(CN) – Americans overwhelmingly support negotiations with North Korea over its nuclear program, despite being skeptical of whether the country’s leaders are serious about addressing international concerns about nuclear weapons, the Pew Research Center reported Thursday.
Seventy-one percent of Americans say they approve of the U.S. negotiating directly with North Korea to come to an agreement about their nuclear program, and only 21 percent disapprove, according to a Pew report based on a survey of more than 1,500 Americans conducted at the end of April.
Americans are more supportive of negotiations with North Korea today than they were of direct negotiations with Iran during Barack Obama’s administration. In March 2015, only 49 percent of American supported negotiating directly with Iran over its nuclear program.
The jump in support for nuclear negotiations comes primarily from Republicans. While 85 percent of Republicans and Republican-leaning independents today approve of the Trump administration negotiating with North Korea, only 40 percent approved of negotiations with Iran three years ago.
Although the majority of the public approves of negotiations with North Korea, there is substantial skepticism about whether North Korea is serious about addressing international concerns relating to its nuclear program.

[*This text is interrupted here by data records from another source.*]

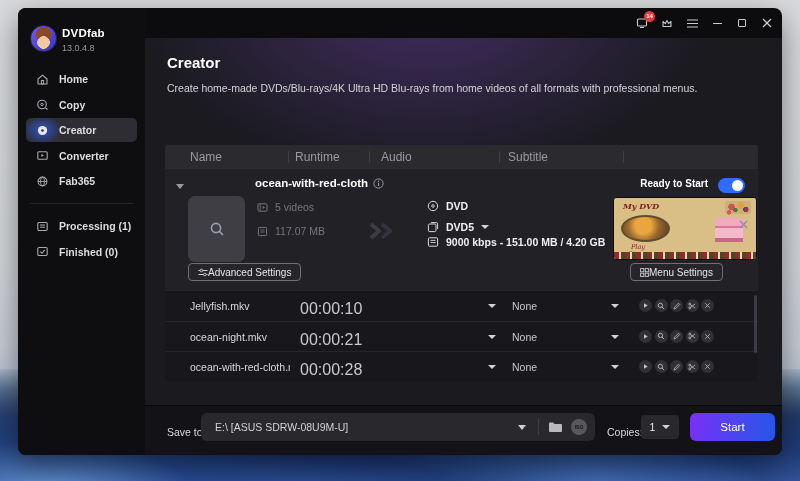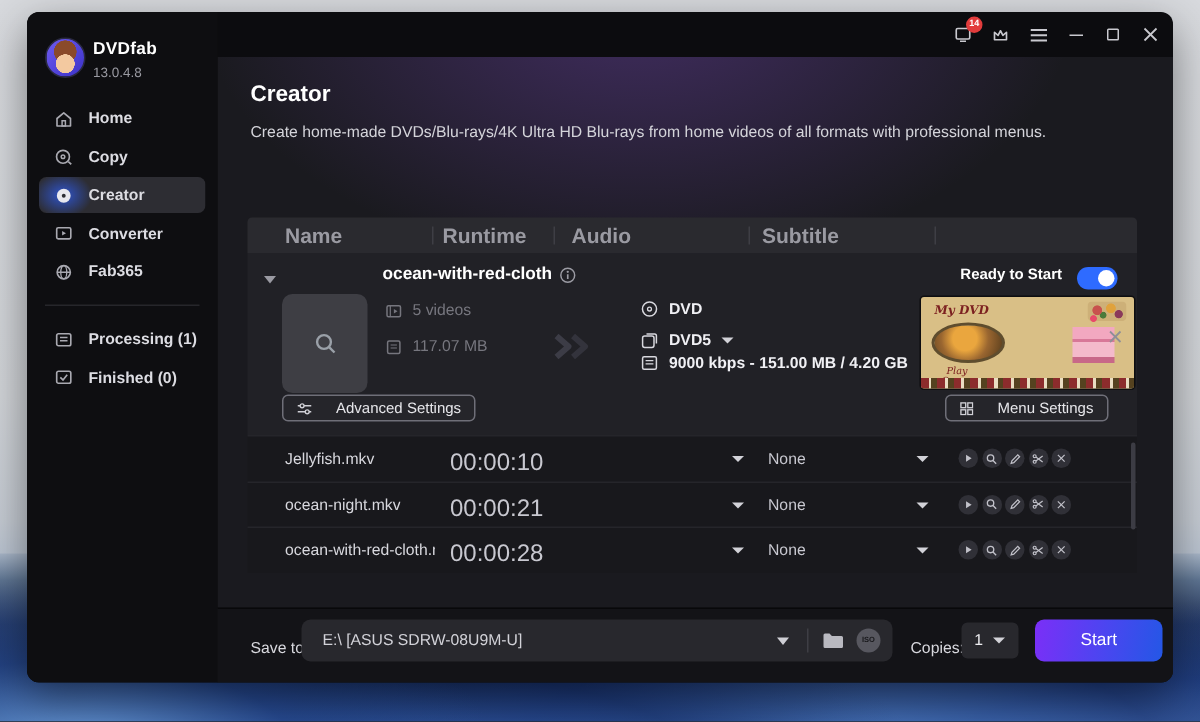--- a/index.html
+++ b/index.html
@@ -63,21 +63,21 @@
 
   .btn-row { position:absolute; left:22px; top:72px; display:flex; gap:10px; }
   .btn-dvd { height:22px; padding:0 13px; border-radius:12px; background:#2e6bff; color:#fff;
     font-size:10.5px; font-weight:600; display:flex; align-items:center; gap:6px; }
   .btn-add { height:22px; padding:0 11px; border-radius:4px; border:1px solid #80808a; color:#ececf0;
     font-size:10.5px; display:flex; align-items:center; gap:6px; background:transparent; }
 
   
   .panel { position:absolute; left:20px; top:107px; width:593px; }
   .thead { position:relative; height:24px; background:#2a2a2f; border-radius:3px 3px 0 0; }
-  .th { position:absolute; top:0; height:24px; line-height:24px; color:#9a9aa2; font-size:14px;font-weight:bold; }
+  .th { position:absolute; top:0; height:24px; line-height:24px; color:#9a9aa2; font-size:12px; }
   .th.c0{left:25px} .th.c1{left:130px} .th.c2{left:216px} .th.c3{left:343px}
   .col-sep { position:absolute; top:6px; width:1px; height:12px; background:#3e3e45; }
   .cs0{left:123px} .cs1{left:204px} .cs2{left:334px} .cs3{left:458px}
 
   .group { position:relative; height:121px; background:#212126; }
   .expander { position:absolute; left:11px; top:15px; width:0; height:0;
     border-left:4.5px solid transparent; border-right:4.5px solid transparent; border-top:5px solid #9a9aa2; }
   .g-title { position:absolute; left:90px; top:8px; color:#fff; font-size:11.5px; font-weight:bold; }
   .g-info { position:absolute; left:208px; top:9px; }
   .g-status { position:absolute; right:50px; top:9px; color:#fff; font-size:10px; font-weight:bold; }
@@ -112,21 +112,21 @@
   .pv-scenes { position:absolute; left:14px; top:52px; font-family:"DejaVu Serif",serif; font-style:italic; font-size:6.5px; color:#7c2020; }
   .pv-cake { position:absolute; right:13px; top:12px; width:28px; height:34px;
     background:
       radial-gradient(circle at 50% 7%, #e84a6a 0 2px, rgba(0,0,0,0) 2.5px),
       linear-gradient(180deg, rgba(0,0,0,0) 0 8px, #f2a8c0 8px 16px, #d87898 16px 18px, #f4bacb 18px 28px, #c86888 28px 32px, rgba(0,0,0,0) 32px); }
   .pv-band { position:absolute; left:0; right:0; bottom:0; height:7px;
     background:repeating-linear-gradient(90deg,#8c2c2c 0 5px,#e9ddc1 5px 7px,#55421f 7px 11px); }
   .pv-close { position:absolute; left:570px; top:47px; width:16px; height:16px; display:flex; align-items:center; justify-content:center; }
 
   .btn-ghost { position:absolute; height:18px; border:1px solid #6f6f78; border-radius:4px; background:rgba(255,255,255,.02);
-    color:#e6e6ea; font-size:10px; display:flex; align-items:center; gap:16px; padding:8px 9px; }
+    color:#e6e6ea; font-size:10px; display:flex; align-items:center; gap:0; padding:8px 9px; }
   .b-adv { left:23px; top:94px; }
   .b-menu { left:465px; top:94px; }
 
   .rows { background:#18181c; }
   .srow { position:relative; height:30.5px; border-top:1px solid #25252a; }
   .srow .cell-name { position:absolute; left:25px; top:9px; color:#d8d8de; font-size:10.5px; max-width:100px; overflow:hidden; white-space:nowrap; }
   .srow .cell-rt { position:absolute; left:135px; top:9px; color:#c8c8d0; font-size:16px; }
   .srow .dd-a { position:absolute; left:323px; top:13px; }
   .srow .cell-sub { position:absolute; left:347px; top:9px; color:#c8c8d0; font-size:10.5px; }
   .srow .dd-s { position:absolute; left:446px; top:13px; }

Forty-nine percent of the public, including 50 percent of Republicans and 49 percent of Democrats, believe North Korea is not serious about dealing with their nuclear enrichment program.
The public is much more aware of negotiations between the U.S. and North Korea than it was of negotiations between the U.S. and Iran. Forty-four percent of Americans say they have heard “a lot” about U.S.-North Korea negotiations, while only 27 percent of Americans in 2015 said the same about talks with Iran.
The Pew survey also examined the American public’s changing views on whether the U.S. does too much or too little globally, and how the public views Russia and China.
Two years ago, 41 percent of Americans believed that the U.S. did too much globally, but today, only 30 percent believe the country does too much to solve world problems.
Democrats increasingly think that the U.S. is doing too little, while Republicans increasingly believe that it is doing the right amount globally.
Nearly four in 10 Americans say Russia is a “serious problem” but don’t consider the country to be an adversary. Public views on Russia were about the same in January 2017, shortly before President Donald Trump took office.
Adults younger than 50 years old are less likely than older adults to see China as a problem. Sixty-eight percent of Americans over 50 think China is a serious problem and 19 percent see China as an adversary. Fifty-one percent of younger Americans think China is a serious problem and 13 percent consider the country an adversary.